The problem with seeing Taiwan only for its political value

Yes, I’m Taiwanese American, but I’m sorry to inform you that I won’t take sides on whether House Speaker Nancy Pelosi was right to visit Taiwan last week.

My entire extended family lives there and I have many more knowledgeable relatives to answer to. Relatives who, when I proudly display the Mandarin I’ve polished as a reporter in the San Gabriel Valley, pat me on the head like I’m a particularly intelligent talking dog. Relatives who take me to all the delicious places to eat, who might stop if they didn’t like my thoughts on strait politics.

So the strongest opinion I can offer about this week’s debates on Taiwan is this: Please don’t spoil me.

Taiwan is a beautiful island that I visit almost every year since I was a child.

Politics has always been a sensitive subject, and the gap is generational. All my cousins ​​believe in Taiwanese identity and independence, and my aunts and uncles tend to vote for the Kuomintang party, which has favored closer relations with China.

Some commentators are already calling it the fourth Taiwan Strait crisis. The first Taiwan Strait crisis in the 1950s was what brought my family to America.

Although this is not the story I was told as a child. Like most immigrant parents, my father told me he came to America so his children could have a better life.

But the real story is that my grandfather told my father to go to America and start a new life for the family as protection against the possibility of war.
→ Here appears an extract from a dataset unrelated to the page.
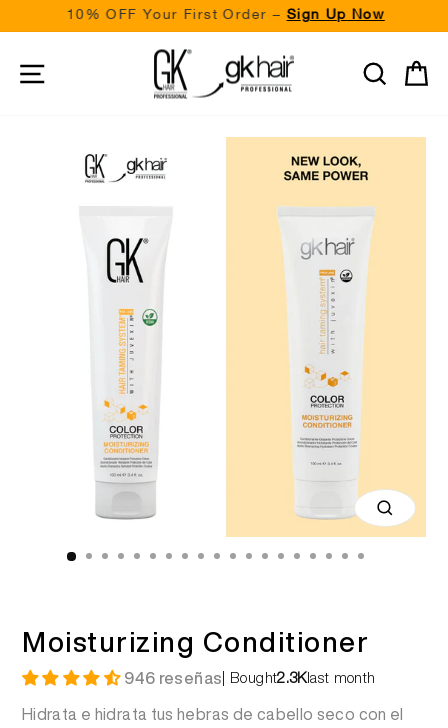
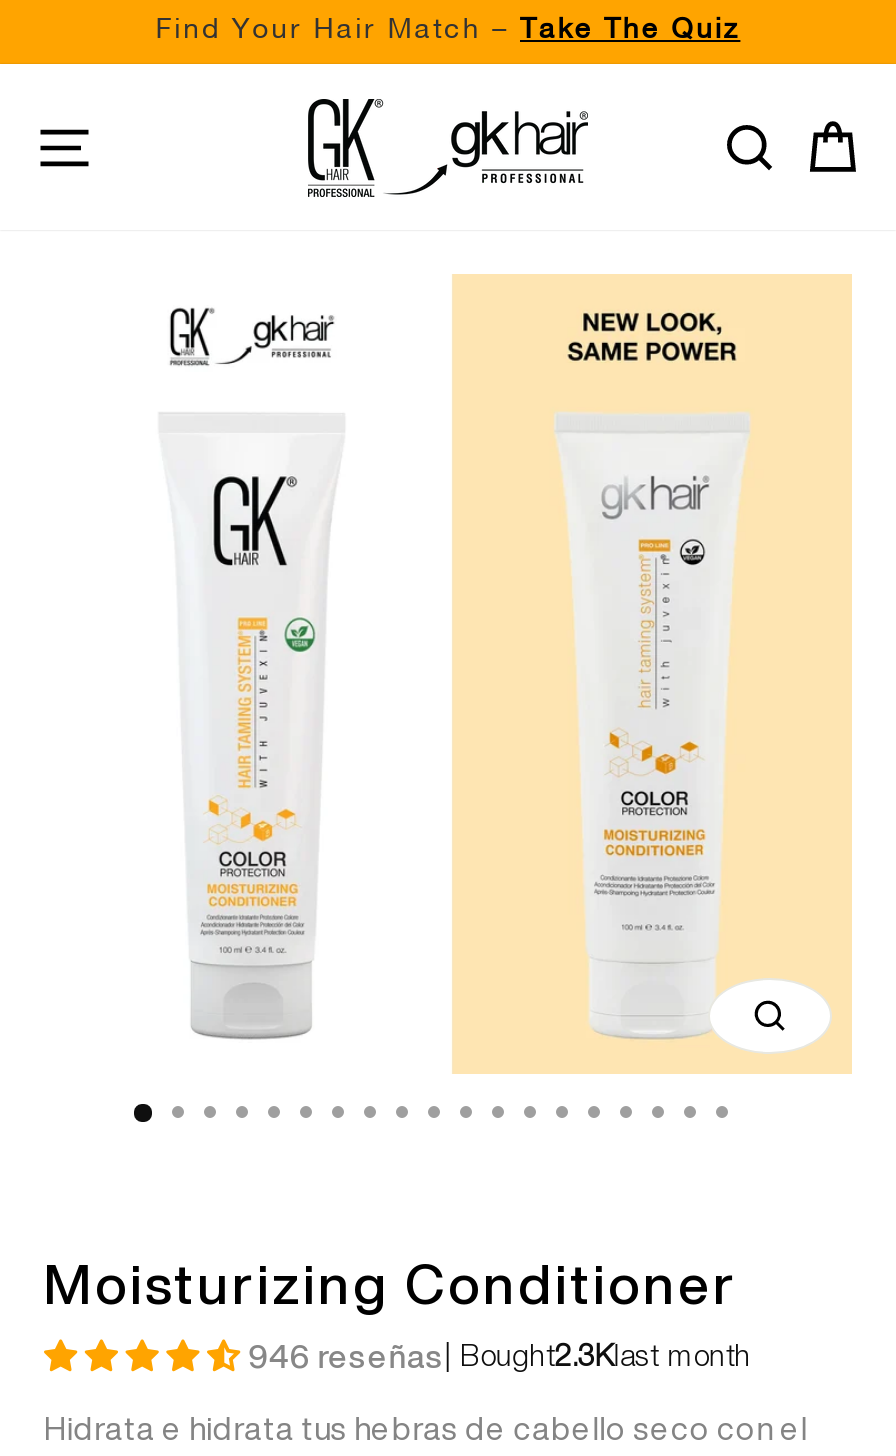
- 10% OFF Your First Order – Sign Up Now
+ Find Your Hair Match – Take The Quiz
Conflict seemed inevitable and my family was worried that they would have to flee the war.

These are the messy parts we leave out of the simplistic narratives we use to explain immigration. The truth is that immigrants are not only drawn here by their admiration for America, they are fleeing the danger and instability that the US has more often than not played.

Covert illegal American intelligence operations destabilized the governments of Central and South America, and these actions are the ultimate cause of the immigration crisis at the border. Immigrants to the United States, whether we call them refugees or not, are fleeing existential threats.

So I am too cynical to believe that this latest clash between superpowers is about democracy or culture.

Taiwan is the world’s largest producer of microchips, and its location off the coast of China is an invaluable strategic asset for both the United States and China.

When we can see Taiwan only in terms of its political and strategic value, the Taiwanese people lose.

The Taiwan Strait crises, when you boil them down, are essentially a series of overheated rhetoric leading to overheated political action, with the dangerous consequences of actual conflict.

Behind this gripping global drama of clashing countries and ideologies are families like mine trying to survive. Grown children who cannot be at their father’s deathbed. Daughters who never get to take care of their elderly mothers. Immigrants who are forever strangers in their new home and can no longer recognize their country of origin.

So here’s what I’m asking. In a world where instant and absolute certainty has become such a marketable commodity, dare to be uncertain.

Because with uncertainty comes the will to learn. And this is the only way to move these problems forward.

So prevaricate, please, just a little. Hesitating, equivocating, whatever needs to be done. Maybe waffle a little.

Because I don’t know who this rush to judgment helps. Certainly not the Taiwanese people.

Frank Shyong is a columnist for the Los Angeles Times. ©2022 Los Angeles Times. Distributed by Tribune Content Agency.